I have several tax related questions, wondering if anyone can help:

1. If I make money through Internet marketing & then invest that money in the stock market and loose it all - am I liable to pay taxes on the income made in Internet marketing ? Next, assuming, the answer to the first question is no, do I need to at least report that income to the IRS ? Or I don't report it until I'm obligated to pay?

On a similar note, what if I invest the $$ in developing a piece of software instead of the stock market?

2. Do I have to pay (or report) taxes on money made through IM before I withdraw the money from my PayPal account to my bank account? If the answer to that is yes, what if my PayPal account is locked for 180 days - do I still need to pay / report that income?

I am from the USA

Thanks
 
1. Yes, you need to report all income, regardless of what you do with it after receiving it.
2. Yes...it is considered income when received.
 
Why would it matter if you lost it all due to poor investments? If taxes worked that way, everyone would just gamble their tax% away at the casino.

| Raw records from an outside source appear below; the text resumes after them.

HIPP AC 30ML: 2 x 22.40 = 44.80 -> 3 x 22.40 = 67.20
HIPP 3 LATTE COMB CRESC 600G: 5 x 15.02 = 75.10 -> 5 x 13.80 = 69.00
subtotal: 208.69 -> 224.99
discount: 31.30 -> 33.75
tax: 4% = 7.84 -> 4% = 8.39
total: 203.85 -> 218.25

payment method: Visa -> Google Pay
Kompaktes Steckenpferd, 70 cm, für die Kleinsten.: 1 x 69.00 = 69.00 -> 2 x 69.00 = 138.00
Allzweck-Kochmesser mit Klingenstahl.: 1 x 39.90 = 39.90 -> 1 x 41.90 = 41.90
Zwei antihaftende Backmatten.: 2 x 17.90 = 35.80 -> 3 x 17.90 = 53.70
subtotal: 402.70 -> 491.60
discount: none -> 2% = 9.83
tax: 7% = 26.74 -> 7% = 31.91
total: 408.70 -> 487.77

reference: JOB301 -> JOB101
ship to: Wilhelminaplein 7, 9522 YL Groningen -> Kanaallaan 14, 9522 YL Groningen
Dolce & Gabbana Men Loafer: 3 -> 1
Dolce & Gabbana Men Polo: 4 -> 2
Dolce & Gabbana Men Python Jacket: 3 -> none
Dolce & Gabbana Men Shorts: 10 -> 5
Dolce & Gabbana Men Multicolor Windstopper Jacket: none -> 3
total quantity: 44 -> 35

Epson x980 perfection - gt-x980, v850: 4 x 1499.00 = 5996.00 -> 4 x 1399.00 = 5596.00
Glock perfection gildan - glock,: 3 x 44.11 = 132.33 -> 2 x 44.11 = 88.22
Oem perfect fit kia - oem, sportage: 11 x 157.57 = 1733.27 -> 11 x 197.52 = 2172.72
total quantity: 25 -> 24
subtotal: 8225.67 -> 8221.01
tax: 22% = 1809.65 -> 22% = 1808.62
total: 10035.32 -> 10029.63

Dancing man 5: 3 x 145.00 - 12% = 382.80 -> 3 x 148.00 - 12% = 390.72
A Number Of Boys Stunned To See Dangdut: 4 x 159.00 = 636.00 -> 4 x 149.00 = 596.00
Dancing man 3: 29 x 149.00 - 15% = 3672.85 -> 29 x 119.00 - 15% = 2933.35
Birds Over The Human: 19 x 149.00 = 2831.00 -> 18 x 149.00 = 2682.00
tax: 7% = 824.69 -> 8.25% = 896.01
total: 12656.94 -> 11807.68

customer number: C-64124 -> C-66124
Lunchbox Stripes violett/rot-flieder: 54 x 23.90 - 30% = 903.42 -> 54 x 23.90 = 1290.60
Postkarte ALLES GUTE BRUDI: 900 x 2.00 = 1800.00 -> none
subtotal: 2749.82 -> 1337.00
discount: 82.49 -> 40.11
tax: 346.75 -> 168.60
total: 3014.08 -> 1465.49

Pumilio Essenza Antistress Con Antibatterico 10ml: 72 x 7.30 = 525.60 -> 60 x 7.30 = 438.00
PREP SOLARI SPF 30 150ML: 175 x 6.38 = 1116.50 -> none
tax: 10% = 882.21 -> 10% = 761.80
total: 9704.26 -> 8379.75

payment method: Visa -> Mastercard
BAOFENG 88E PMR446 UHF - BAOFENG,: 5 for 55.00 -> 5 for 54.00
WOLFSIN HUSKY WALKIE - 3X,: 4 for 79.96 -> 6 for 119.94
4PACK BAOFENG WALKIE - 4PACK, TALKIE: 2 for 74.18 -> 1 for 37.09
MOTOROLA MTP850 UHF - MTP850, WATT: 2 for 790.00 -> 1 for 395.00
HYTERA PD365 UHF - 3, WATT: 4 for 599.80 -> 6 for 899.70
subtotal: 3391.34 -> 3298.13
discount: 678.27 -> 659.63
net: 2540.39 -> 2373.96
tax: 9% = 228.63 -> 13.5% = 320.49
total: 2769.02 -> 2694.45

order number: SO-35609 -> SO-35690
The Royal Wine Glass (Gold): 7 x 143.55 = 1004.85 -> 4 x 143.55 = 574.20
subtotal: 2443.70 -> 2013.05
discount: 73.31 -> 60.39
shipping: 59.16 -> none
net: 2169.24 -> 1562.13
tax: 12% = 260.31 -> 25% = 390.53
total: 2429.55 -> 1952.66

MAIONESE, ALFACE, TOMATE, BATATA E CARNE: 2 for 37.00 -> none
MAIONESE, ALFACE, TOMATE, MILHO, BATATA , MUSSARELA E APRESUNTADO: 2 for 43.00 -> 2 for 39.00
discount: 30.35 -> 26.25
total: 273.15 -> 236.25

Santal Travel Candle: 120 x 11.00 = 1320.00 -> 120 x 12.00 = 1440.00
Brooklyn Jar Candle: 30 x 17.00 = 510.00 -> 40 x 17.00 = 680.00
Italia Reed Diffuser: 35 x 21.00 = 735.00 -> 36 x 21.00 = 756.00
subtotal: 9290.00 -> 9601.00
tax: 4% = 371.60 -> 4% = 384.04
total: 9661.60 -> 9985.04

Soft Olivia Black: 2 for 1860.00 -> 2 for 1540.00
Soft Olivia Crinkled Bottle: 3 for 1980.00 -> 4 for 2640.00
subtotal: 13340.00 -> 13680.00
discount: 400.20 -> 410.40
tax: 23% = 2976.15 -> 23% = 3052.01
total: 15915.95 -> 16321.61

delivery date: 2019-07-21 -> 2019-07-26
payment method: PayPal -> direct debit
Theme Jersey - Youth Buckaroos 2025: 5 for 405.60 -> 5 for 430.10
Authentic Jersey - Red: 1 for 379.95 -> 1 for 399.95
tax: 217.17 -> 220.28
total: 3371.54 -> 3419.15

Whatever you earn is what your taxes are based off of. If you make it, you pay for it
 
Why would it matter if you lost it all due to poor investments? If taxes worked that way, everyone would just gamble their tax% away at the casino.

Whatever you earn is what your taxes are based off of. If you make it, you pay for it

I am not gambling my tax money I am I investing all my IM money.

Theres something called capital loss.
 
Well in our life there are two things that we can not escape: Taxes and Death.
 
since 01.01.2011 Paypal is required to report the sales information of US residents to the IRS when the received payments exceed both of these milestones in a calendar year:
- $20,000 in gross payment volume for goods and services
- 200 payments
 
Hello

I have several tax related questions, wondering if anyone can help:

1. If I make money through Internet marketing & then invest that money in the stock market and loose it all - am I liable to pay taxes on the income made in Internet marketing ? Next, assuming, the answer to the first question is no, do I need to at least report that income to the IRS ? Or I don't report it until I'm obligated to pay?

On a similar note, what if I invest the $$ in developing a piece of software instead of the stock market?

2. Do I have to pay (or report) taxes on money made through IM before I withdraw the money from my PayPal account to my bank account? If the answer to that is yes, what if my PayPal account is locked for 180 days - do I still need to pay / report that income?

I am from the USA

Thanks

Disclosure: I support a "tax honesty" approach as defined in places like SEDM.org, which holds most Americans are not required to pay or file.

1) NO, you don't have to report and are not liable, BUT you should get your transactions and assets out of your name (and separated from a SSN) as much as possible, or use pseudonyms/non-US addresses to circumvent the (usually erroneous) presumption that you are a person who must pay/file. Avoid activity that automatically triggers third parties to feel compelled to sent out information reports (W2s, 1099s) that create a paper trail that in turn creates the presumption you owe, or tracks you by slave number.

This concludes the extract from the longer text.